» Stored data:
###

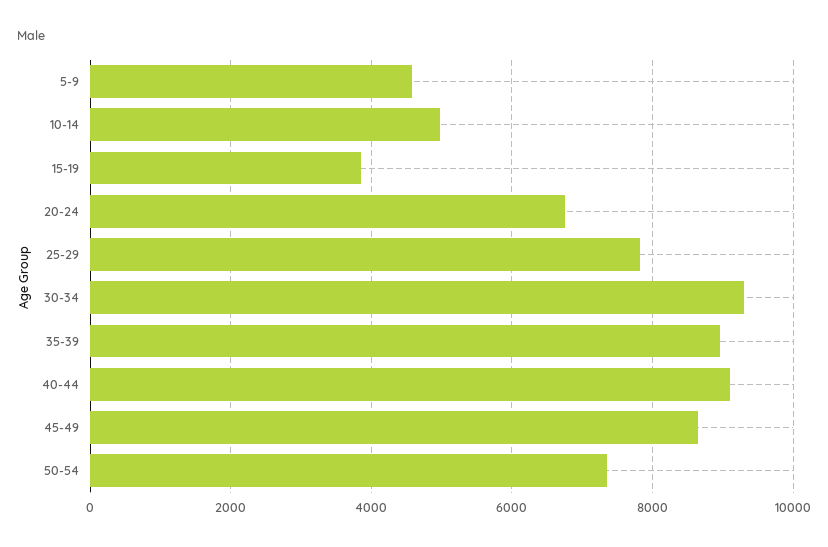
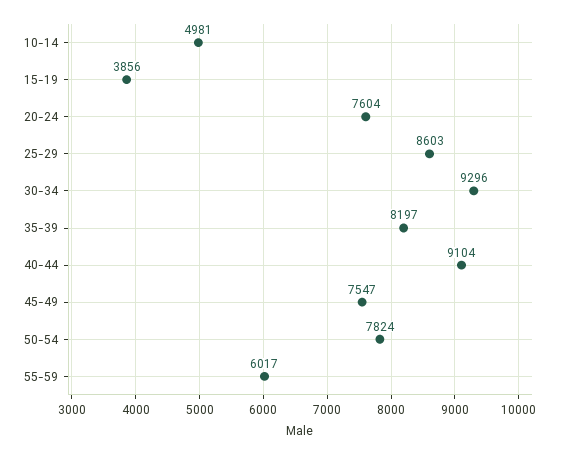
5-9: 4600 -> none
20-24: 6800 -> 7604
25-29: 7800 -> 8603
35-39: 9000 -> 8197
45-49: 8600 -> 7547
50-54: 7400 -> 7824
55-59: none -> 6017

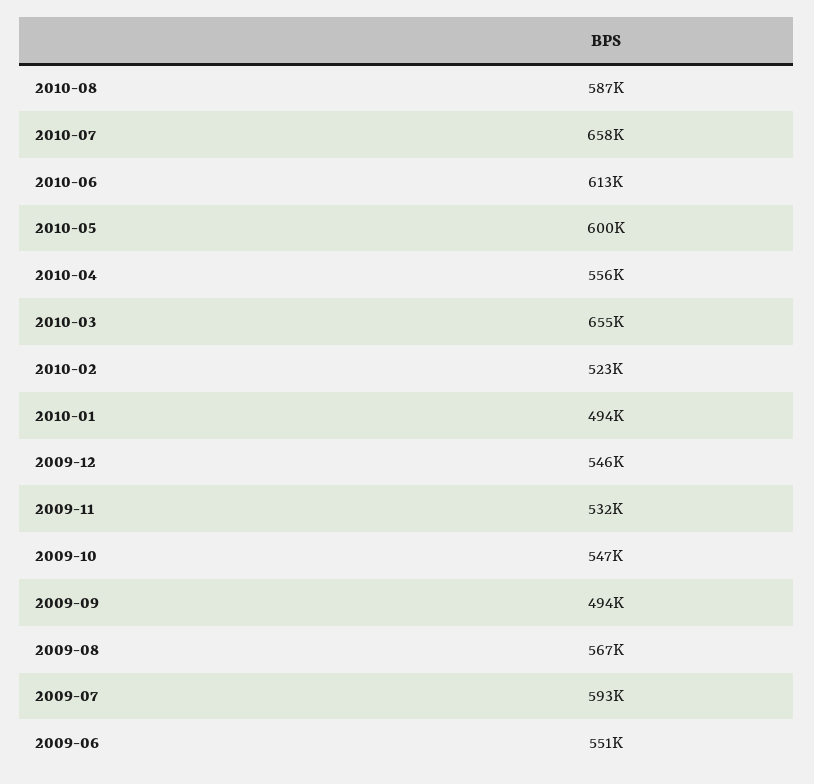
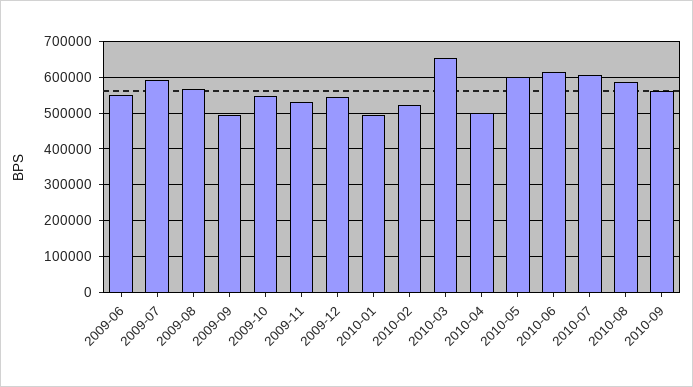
2010-07: 658000 -> 600000
2010-04: 556000 -> 500000
2010-09: none -> 560000

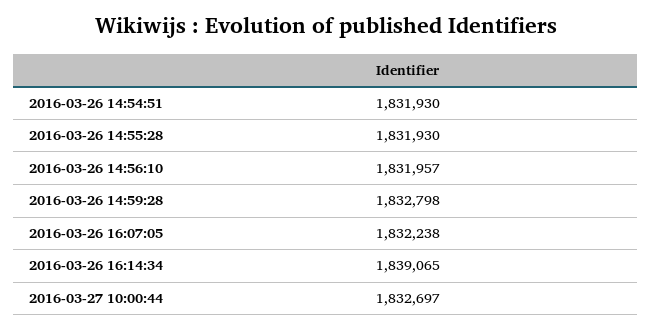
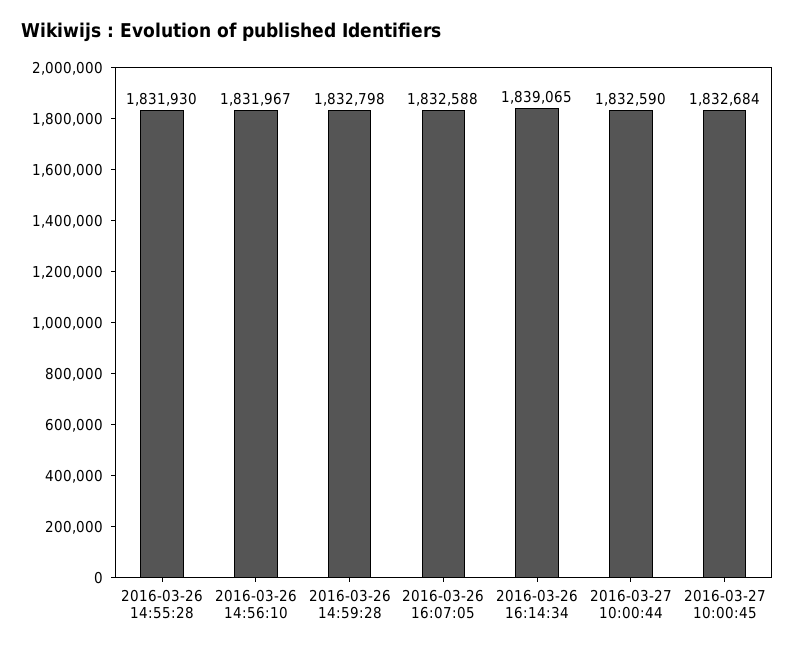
2016-03-26 14:54:51: 1831930 -> none
2016-03-26 14:56:10: 1831957 -> 1831967
2016-03-26 16:07:05: 1832238 -> 1832588
2016-03-27 10:00:44: 1832697 -> 1832590
2016-03-27 10:00:45: none -> 1832684

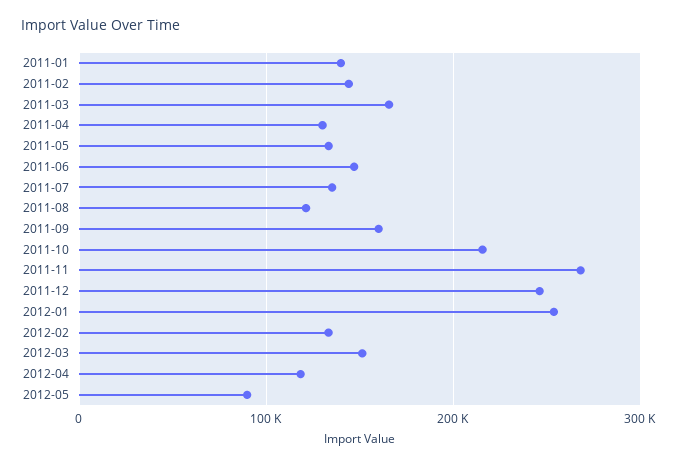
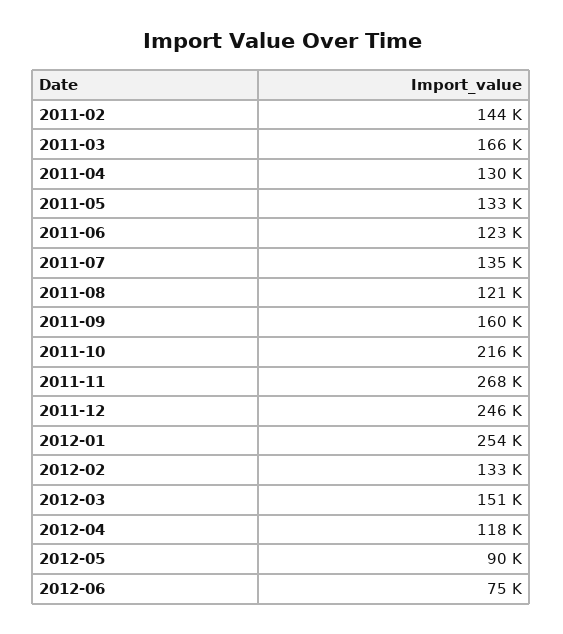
2011-01: 140000 -> none
2011-06: 150000 -> 123000
2012-06: none -> 75000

###

In the entries above, identify each line that includes the string "none", then copy it.

5-9: 4600 -> none
55-59: none -> 6017
2010-09: none -> 560000
2016-03-26 14:54:51: 1831930 -> none
2016-03-27 10:00:45: none -> 1832684
2011-01: 140000 -> none
2012-06: none -> 75000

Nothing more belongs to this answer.